You can’t judge the cabinet’s diversity from a photo

What about class background?

By Pravina Rudra

Liz Truss’s new cabinet has more people of colour than any previous one. With Kwasi Kwarteng as the Chancellor of the Exchequer, Suella Braverman as the Home Secretary and James Cleverly as the Foreign Secretary, Britain is for the first time led by a government in which none of the major offices of state is held by a white man.

This development has prompted an inevitable celebration from people on the right – who seem to believe it provides proof that, contrary to liberal orthodoxy, the Conservatives do better for people of colour and women. The suggestion is that the opportunities handed out to Tory MPs reflect the situations of people across the country.

For many on the left, the “diverse” cabinet is pure window-dressing. Under Boris Johnson, the Tories engaged in a culture war against those drawing attention to racism, and presided over an immigration policy that became so ugly that Prince Charles was said to be “appalled” by it.

In a way, then, the left ascribes just as much meaning to the diversity of the cabinet as the right; its ethnic make-up becomes a cynical ploy to legitimise Conservative actions against people of colour. Such a reading is the slightly offensive stuff you’d expect to hear from certain right-wingers – because it implies that the University Challenge winner and former Kennedy scholar Kwarteng, for example, could not be in No 11 on his own merit.

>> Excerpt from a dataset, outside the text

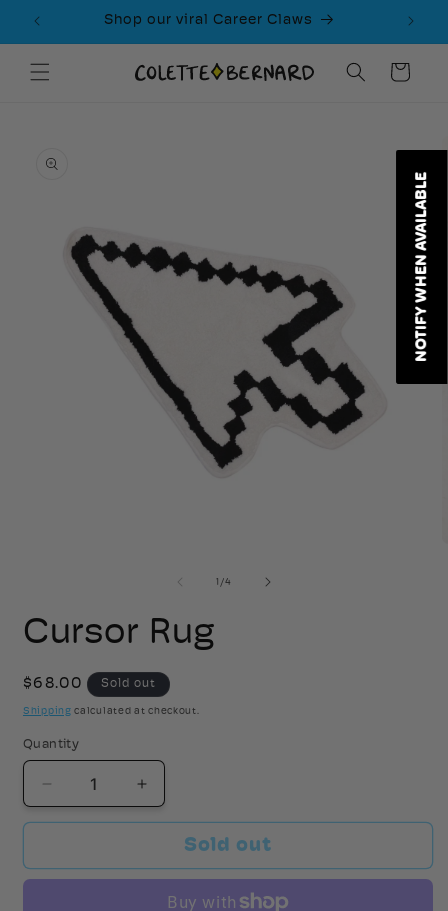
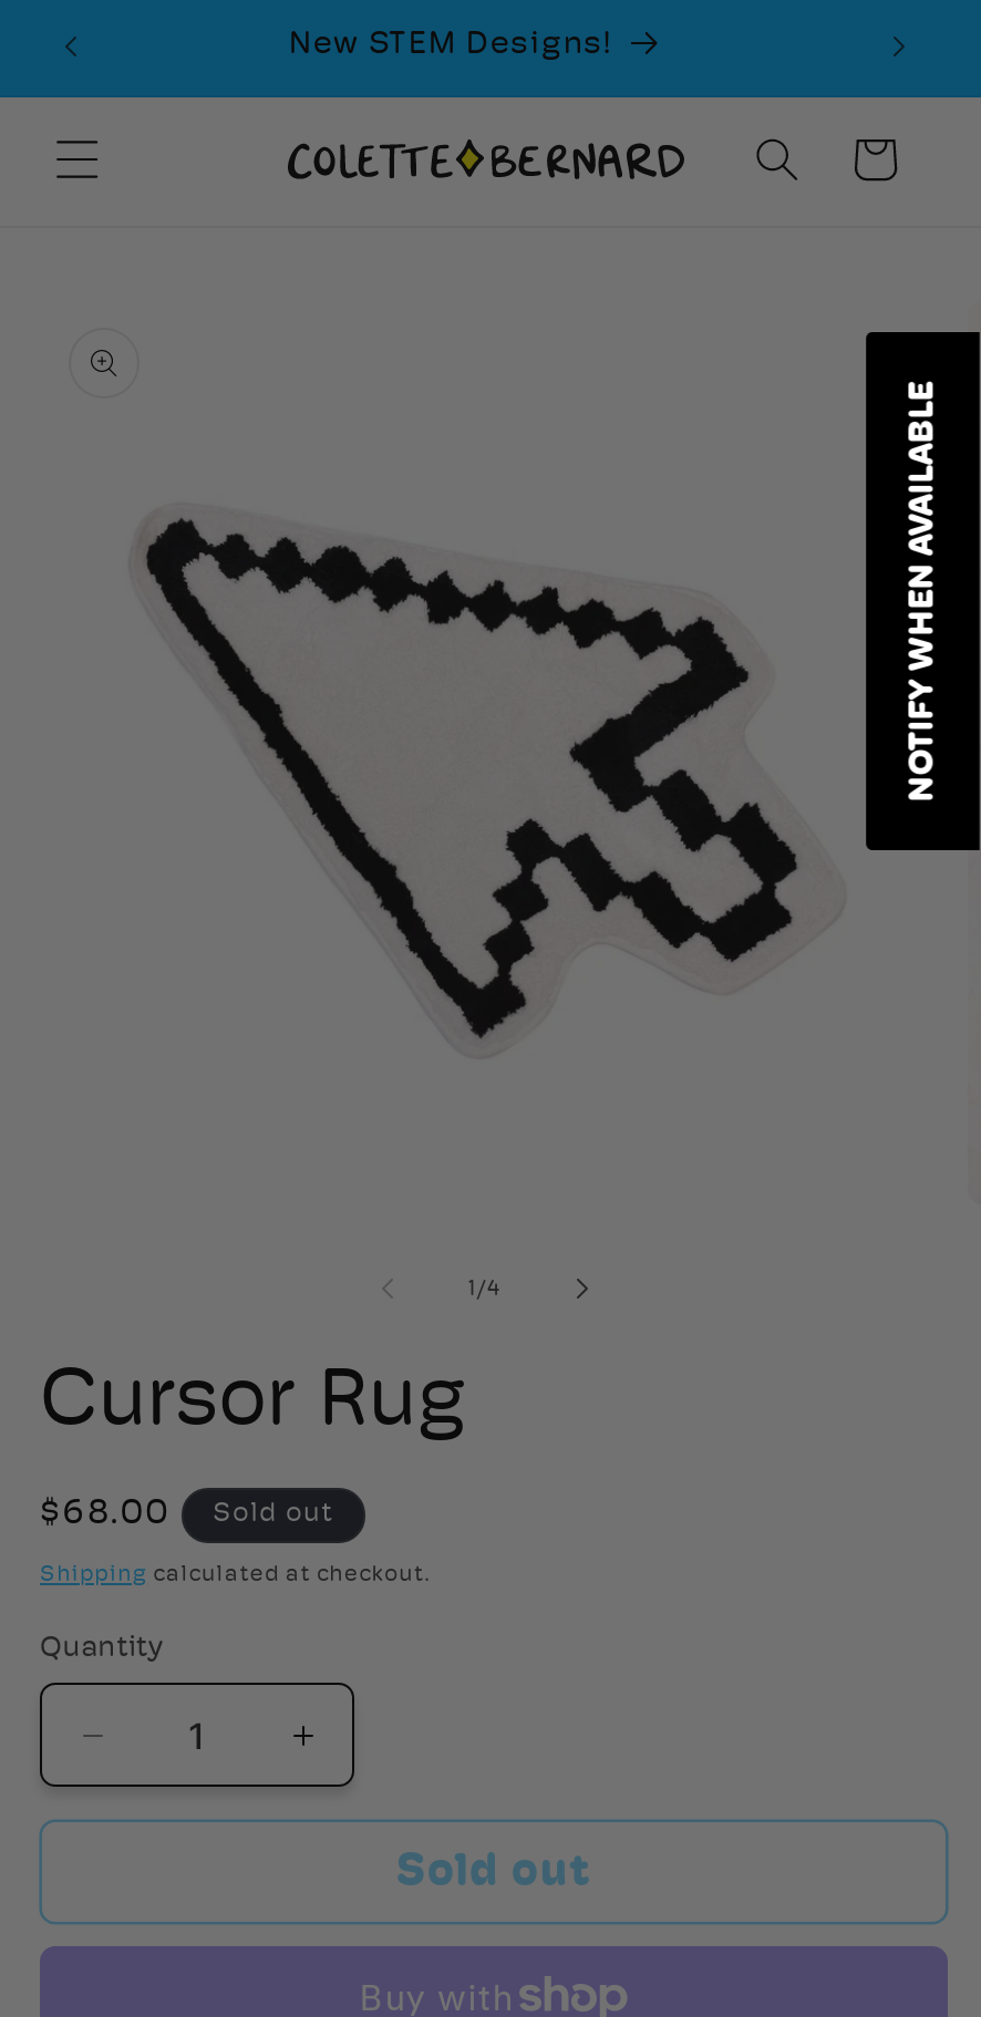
[104,13,313,28] Shop our viral Career Claws -> [289,29,612,62] New STEM Designs!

But one thing neither the left nor the right seems willing to consider is that the photographs of the new cabinet members doing the rounds on social media today don’t actually tell us much about diversity. Diversity is, after all, multifaceted, although we ought to be wary of falling into the lazy excuse that it can apply to anything (“this boardroom might not have any gay people, but it does have a lot of left-handed people!”). But diversity is certainly about far more than skin colour – take the “true cognitive diversity” Dominic Cummings wanted in the civil service, which seems at odds with the hegemonic “anti-woke” mindset that is shared by so many in the new cabinet, such as Braverman and Kemi Badenoch (now the International Trade Secretary).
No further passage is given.